Hyflux's distress may just be the beginning of a series of default risk situations.
The troubles of water treatment firm Hyflux signals more challenging times ahead for the larger Singapore dollar bond market as close to $4b (US$3b) of SGD corporate bonds are set to mature by the end of 2019 and the number is tipped to hit around $13.53b (US$10b) by 2020, according to estimates from S&P.
Hyflux is seeking consent to restructure around $2.8b in liabilities although it has admitted in its disclosure that senior lenders recovery is likely to be limited and subordinated lenders may not even recover a cent as the embattled firm struggles to dispose of loss making Tuaspring desalination plant.

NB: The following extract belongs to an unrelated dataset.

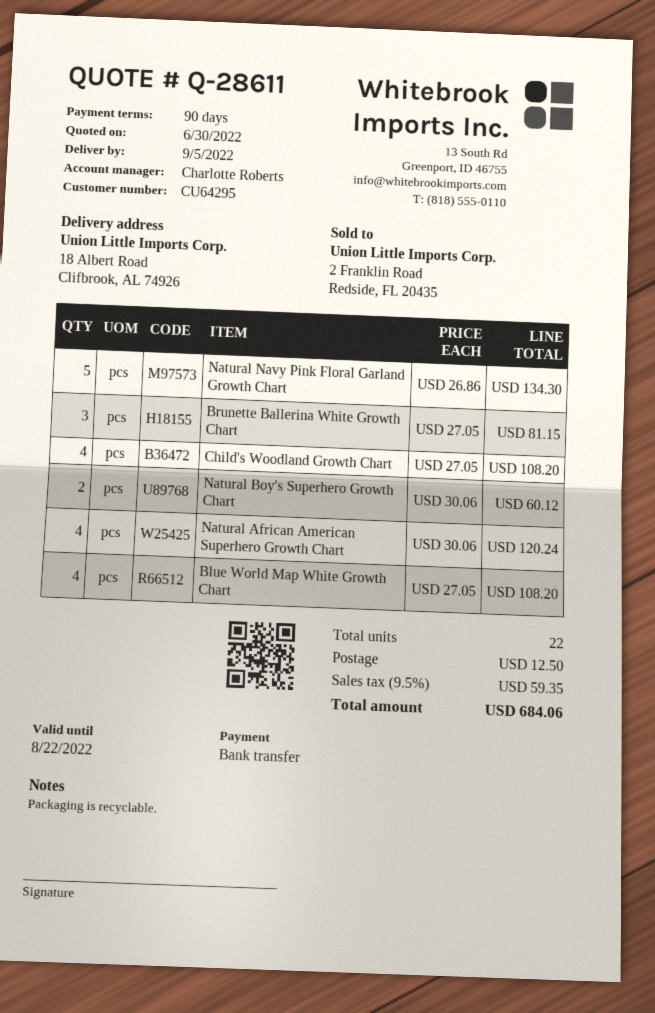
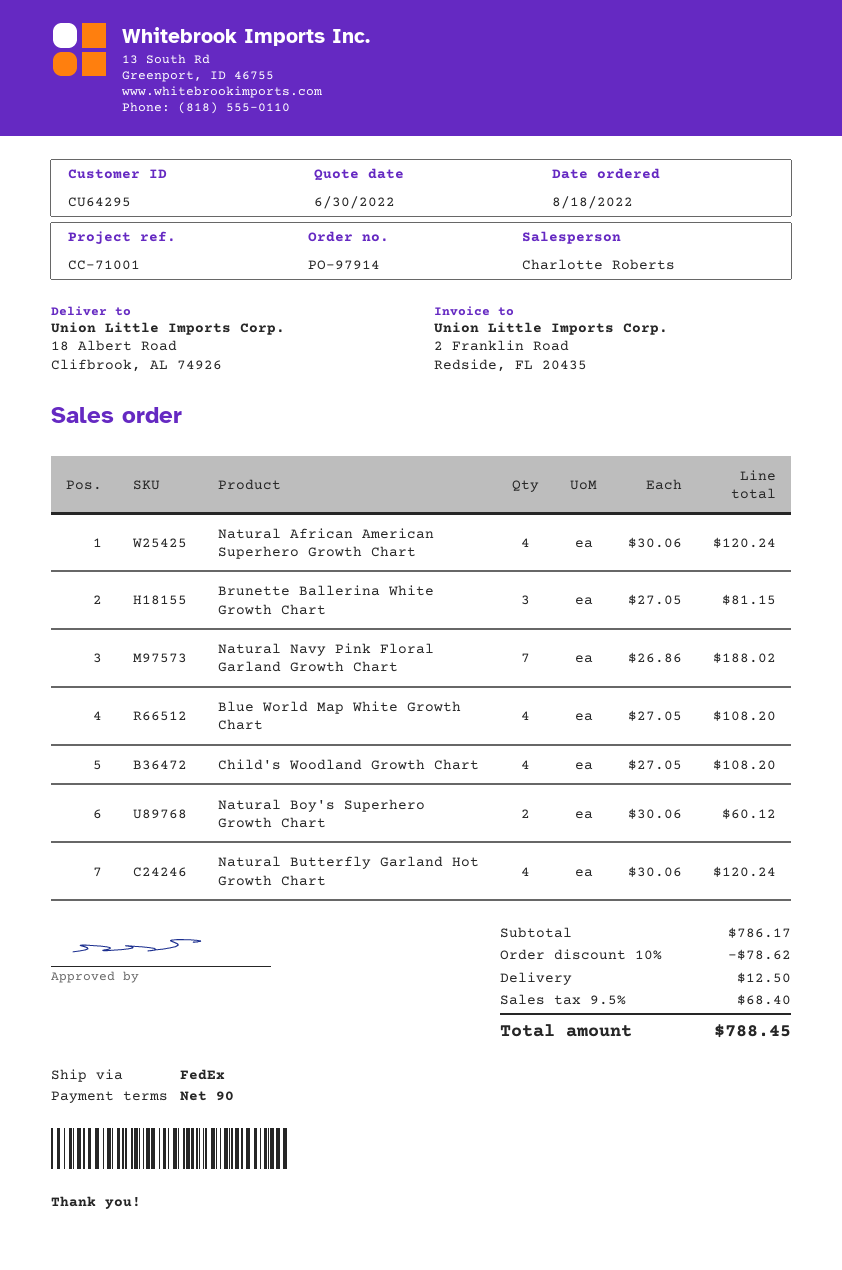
Natural Navy Pink Floral Garland Growth Chart: 5 x 26.86 = 134.30 -> 7 x 26.86 = 188.02
Natural Butterfly Garland Hot Growth Chart: none -> 4 x 30.06 = 120.24
discount: none -> 10% = 78.62
tax: 9.5% = 59.35 -> 9.5% = 68.40
total: 684.06 -> 788.45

Those pinning their hopes on a bailout should also manage their expectations as the Environment and Water Resources Minister earlier announced in Parliament that the government would not use taxpayers money to help investors recoup their losses.
“This means that whilst water security is an important theme in Singapore, making Hyflux's role important to the country, it may not suffice to engender government support, in the absence of a strong link (i.e. ownership),” S&P Global Ratings credit analyst Bertrand Jabouley said in a note.
The Public Utilities Board has also warned of a possible takeover of the Tuaspring plant if Hyflux fails to meet contractual obligations in a deal that requires it to deliver up to 70 million gallons of desalinated water per day from 2013-2038, signaling cracks in the restructuring agreement Hyflux painstakingly manage to ink with white knight investor, SM Investments, which eventually fell apart in April 4. After a series of back-to-back refutations, the embattled water firm said that SMI has terminated its investment, adding that it has no confidence that SMI is prepared to complete the investment even if precedent conditions for the restructuring are fulfilled.
"The default of…Hyflux could be the first wagon in a train of financial-distress cases to come as lending conditions adjust to the economic slowdown and become less favourable,” said Jabouley. ”We believe more defaults could occur in Singapore as earnings may be slowing down and investors becoming more selective.”
The spreading malaise comes as less-established often smaller companies have tapped the flush bond market, supported by retail and institutional investors that have turned to riskier bonds in order to boost cash returns amidst the low rate and yield environment in the past five years.
Bond issuance by Singapore-domiciled firms turning to the debt capital markets hit a record-high of US$34.4b in December 2018, data from Refinitiv show.
Against the backdrop of heightened trade tensions and deepening macro-economic uncertainties, however, corporate earnings are increasingly likely to cave under pressure which could be an issue in Singapore where median leverage (det-to-EBITDA ratio) is high at close to 6x.
Jabouely adds that although financial distress over the past three years has been largely confined to the energy and commodity sectors following the downturn in 2016 which saw troubled times for Swiber Holdings, KrysEnergy, Ezion Holdings and Nam Cheong, no sector is immune to financial troubles.
This was evident in the default of telco provider PT Trikomsel Oke Tbk in 2015 which demonstrates that even companies in defensive sectors are vulnerable to financial distress and default risk if they rely too heavily on debt for their expansion plans.
The financial situation of corporates can also deteriorate rapidly as Jabouley notes that Hyflux even managed to issue perpetual securities in May 2016 even as its performance at that time suggested that “capital structure was hardly sustainable, with a ratio of net debt EBITDA above 10x in 2015 and negative EBITDA in 2014.”
“[L]osses can be harsh, depending on the characteristics of debt instruments outstanding. This is because the market has seen the introduction of complex debt instruments compared with senior unsecured notes,” said Jabouley, which cited how Genting Singapore PLC issued $2.3b in perpetual subordinated bonds in two separate tranches in 2012 as a benchmark transaction for hybrid capital issuance.
Out of close to $60b in corporate bonds outstanding, there are about $8b in perpetual bonds, S&P data show.